▼

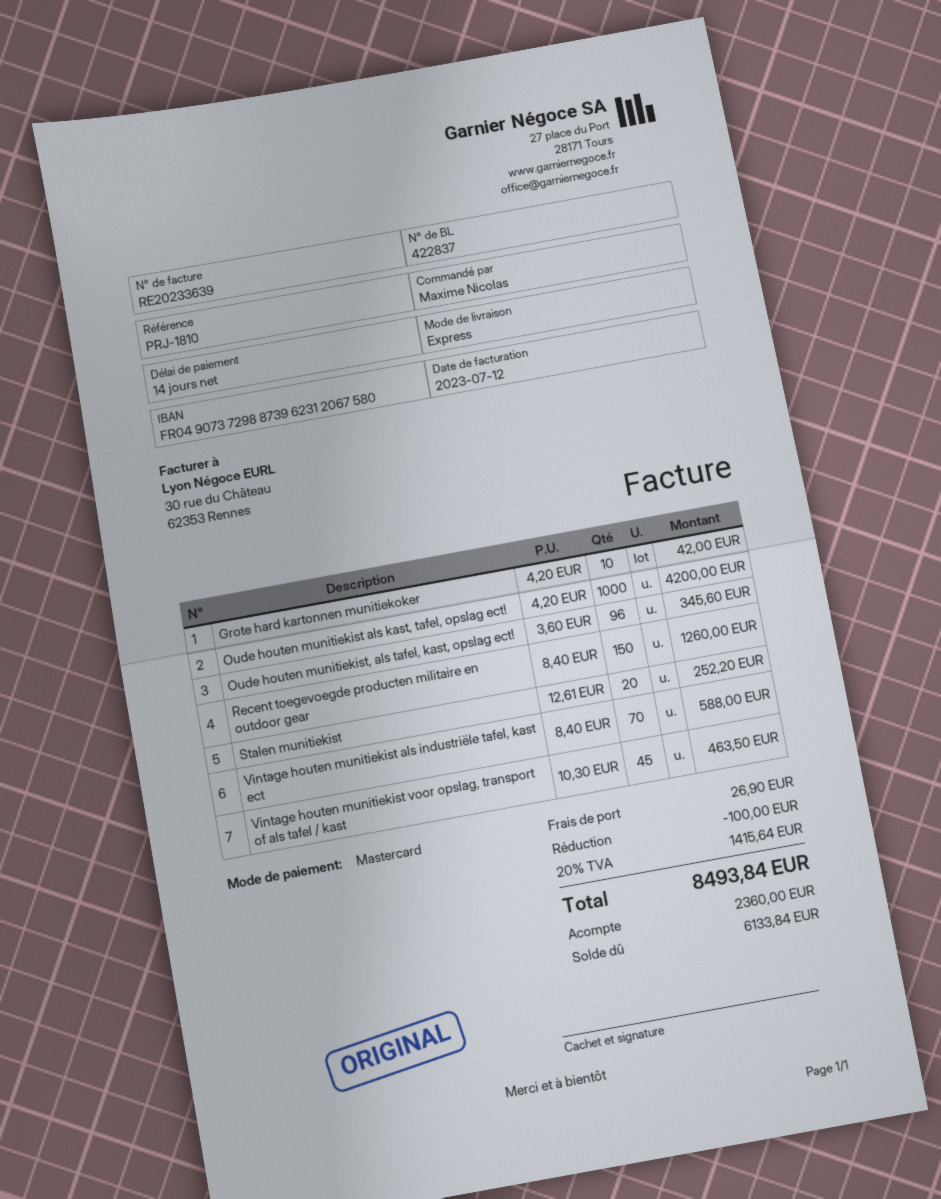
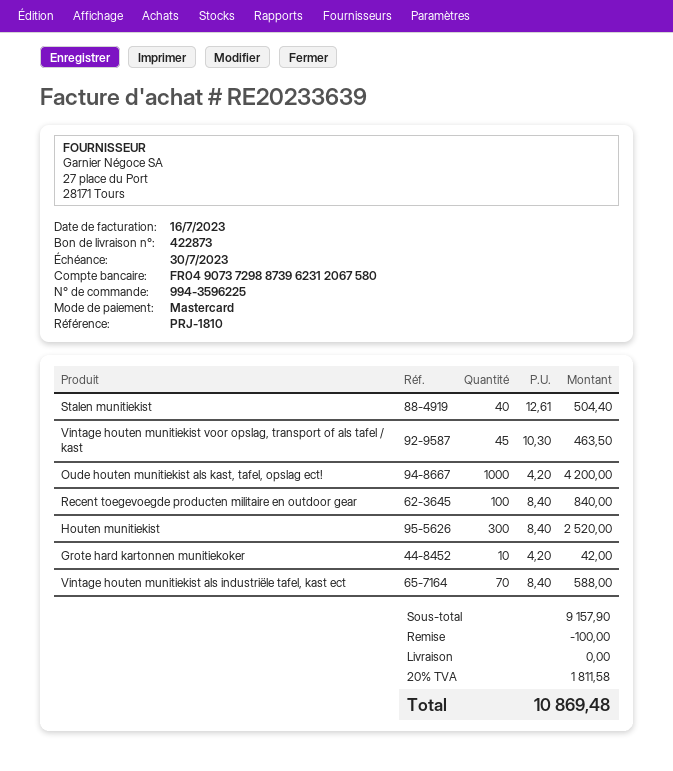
delivery note number: 422837 -> 422873
invoice date: 2023-07-12 -> 2023-07-16
Oude houten munitiekist, als tafel, kast, opslag ect!: 96 x 3.60 = 345.60 -> none
Recent toegevoegde producten militaire en outdoor gear: 150 x 8.40 = 1260.00 -> 100 x 8.40 = 840.00
Stalen munitiekist: 20 x 12.61 = 252.20 -> 40 x 12.61 = 504.40
Houten munitiekist: none -> 300 x 8.40 = 2520.00
shipping: 26.90 -> 0.00
tax: 20% = 1415.64 -> 20% = 1811.58
total: 8493.84 -> 10869.48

▲

▶ _WHAT THE TASK ASKS_: Pictures don't belong in the copy. Restate all the entries exactly.

▶ _SOLUTION TO THE PROBLEM_:
delivery note number: 422837 -> 422873
invoice date: 2023-07-12 -> 2023-07-16
Oude houten munitiekist, als tafel, kast, opslag ect!: 96 x 3.60 = 345.60 -> none
Recent toegevoegde producten militaire en outdoor gear: 150 x 8.40 = 1260.00 -> 100 x 8.40 = 840.00
Stalen munitiekist: 20 x 12.61 = 252.20 -> 40 x 12.61 = 504.40
Houten munitiekist: none -> 300 x 8.40 = 2520.00
shipping: 26.90 -> 0.00
tax: 20% = 1415.64 -> 20% = 1811.58
total: 8493.84 -> 10869.48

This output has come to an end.